About this task:
Return the following data exactly, with all pictures left out.

Material shown:
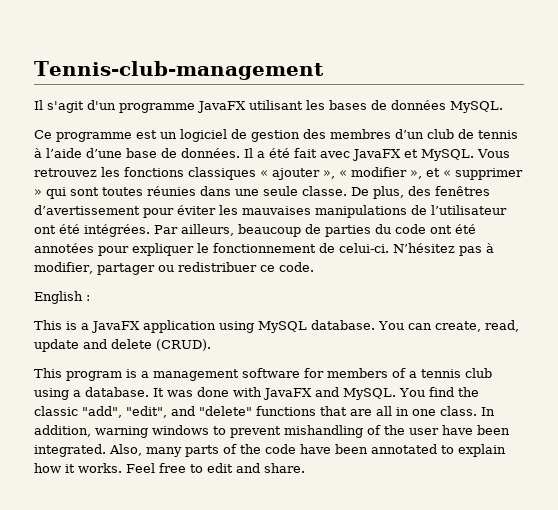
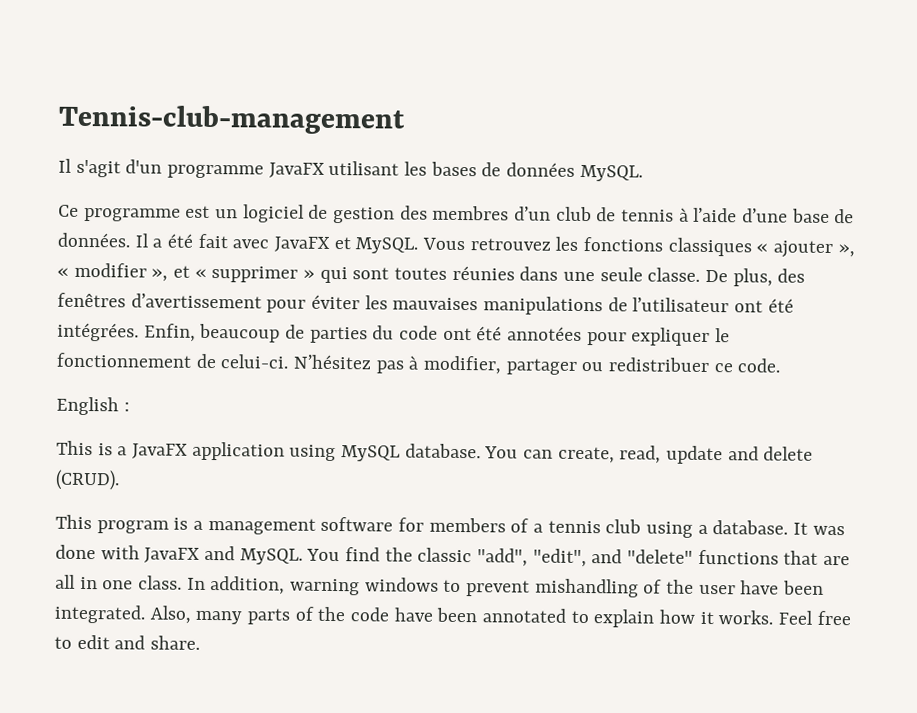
[154,224,234,236] Par ailleurs, -> [143,323,196,342] Enfin,

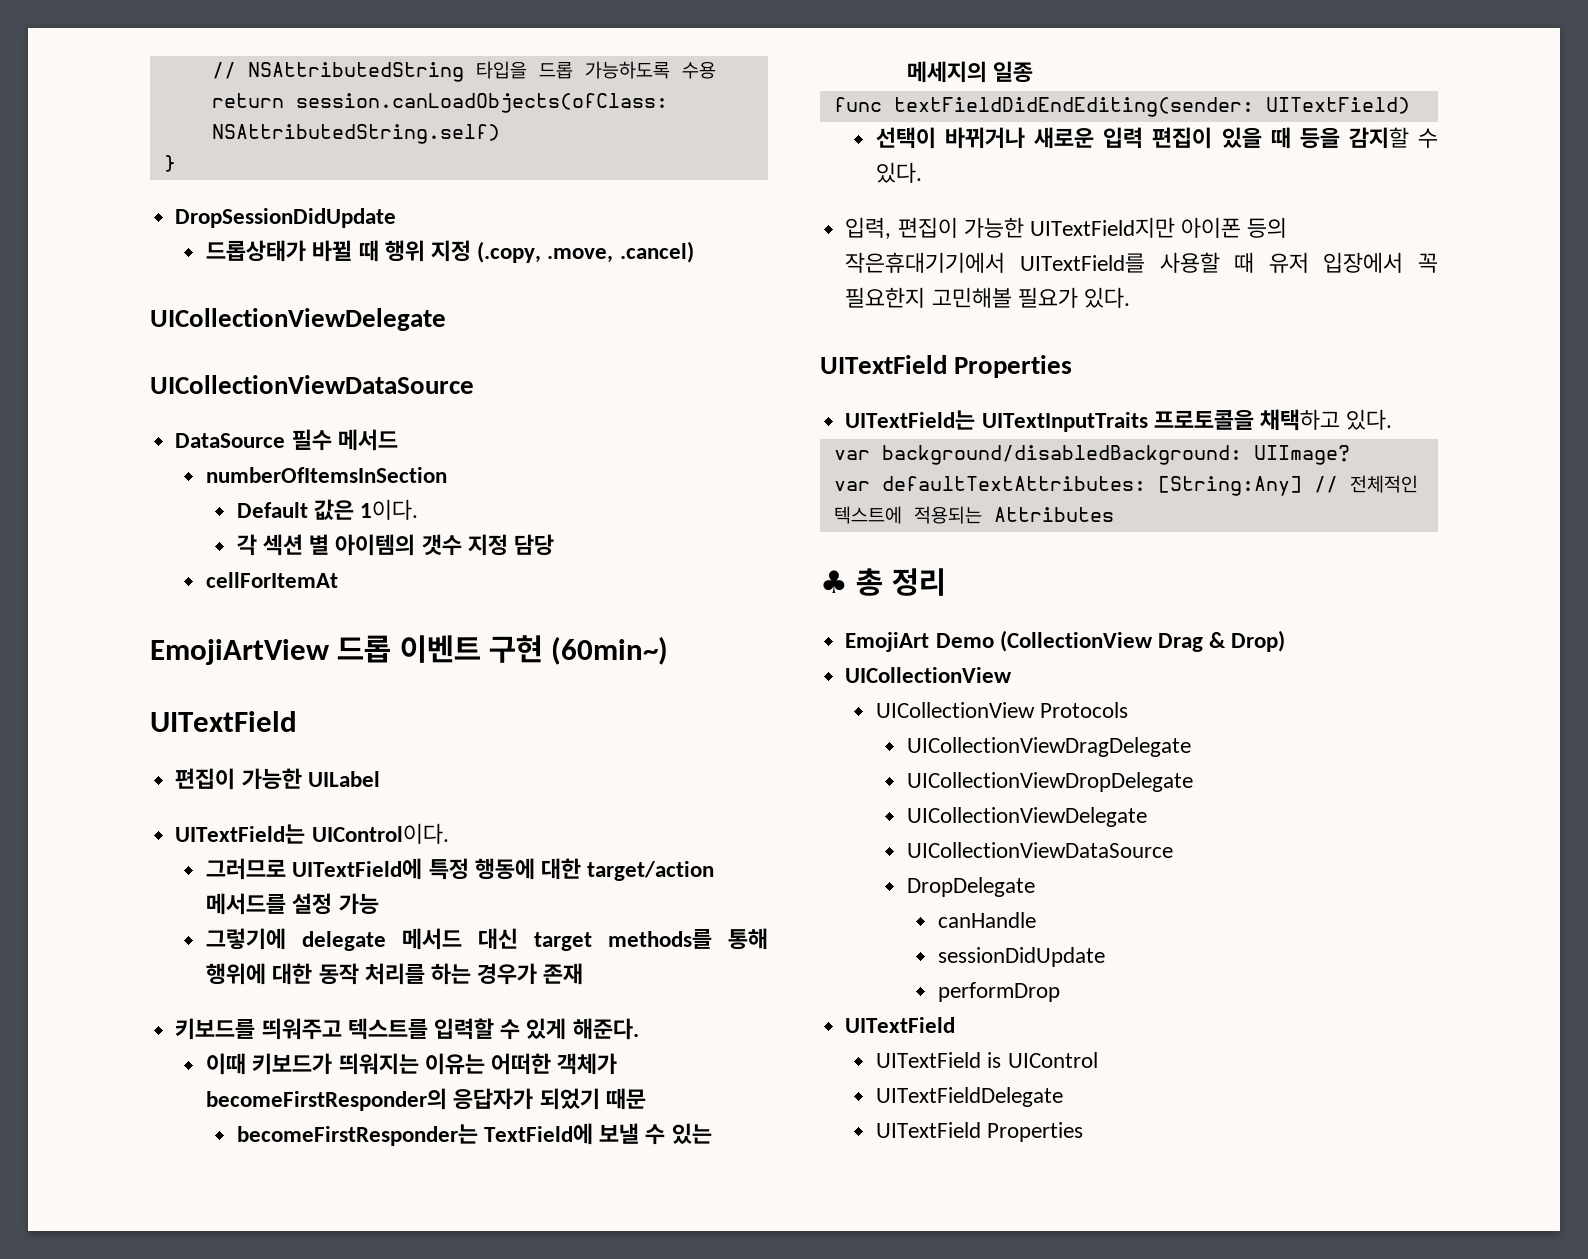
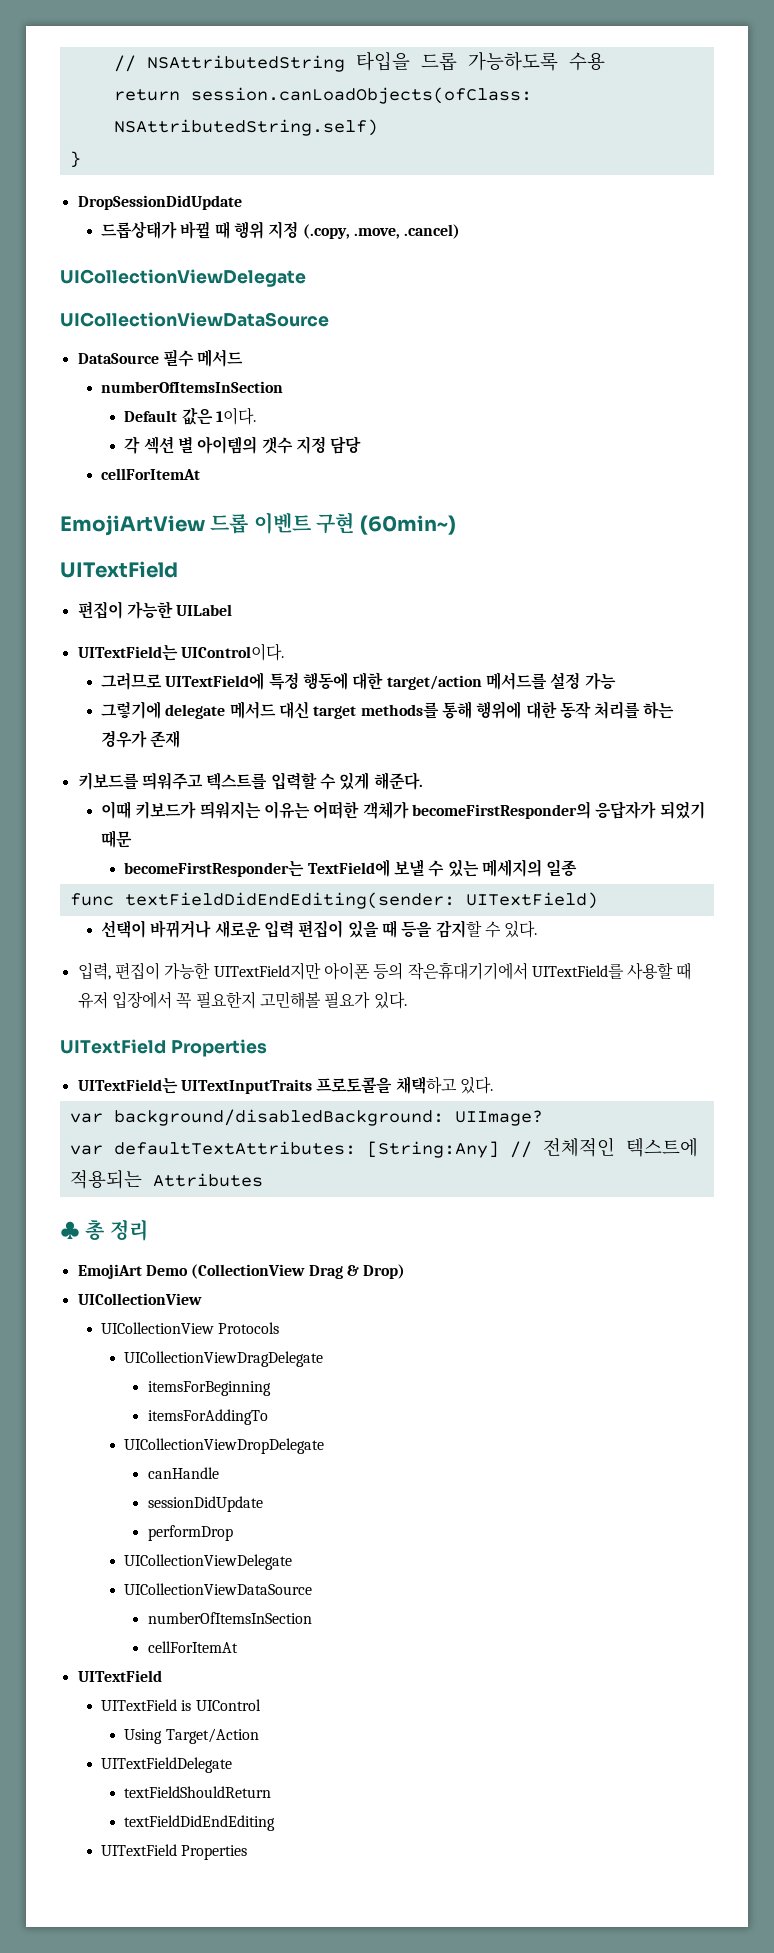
(1191, 747) none -> [147,1381,271,1396] [147,1409,268,1425] // itemsForBeginning // itemsForAddingTo
[906,807,1147,827] [906,842,1173,858] [906,877,1035,897] // UICollectionViewDelegate // UICollectionViewDataSource // DropDelegate -> (325, 1446) none
(1060, 992) none -> [124,1554,293,1570] [124,1583,313,1595] [147,1612,312,1624] [147,1641,238,1653] // UICollectionViewDelegate // UICollectionViewDataSource // numberOfItemsInSection // cellForItemAt
(1098, 1060) none -> [124,1728,259,1744] // Using Target/Action
(1064, 1097) none -> [124,1786,272,1798] [124,1815,276,1831] // textFieldShouldReturn // textFieldDidEndEditing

Response area:
[154,224,234,236] Par ailleurs, -> [143,323,196,342] Enfin,

(1191, 747) none -> [147,1381,271,1396] [147,1409,268,1425] // itemsForBeginning // itemsForAddingTo
[906,807,1147,827] [906,842,1173,858] [906,877,1035,897] // UICollectionViewDelegate // UICollectionViewDataSource // DropDelegate -> (325, 1446) none
(1060, 992) none -> [124,1554,293,1570] [124,1583,313,1595] [147,1612,312,1624] [147,1641,238,1653] // UICollectionViewDelegate // UICollectionViewDataSource // numberOfItemsInSection // cellForItemAt
(1098, 1060) none -> [124,1728,259,1744] // Using Target/Action
(1064, 1097) none -> [124,1786,272,1798] [124,1815,276,1831] // textFieldShouldReturn // textFieldDidEndEditing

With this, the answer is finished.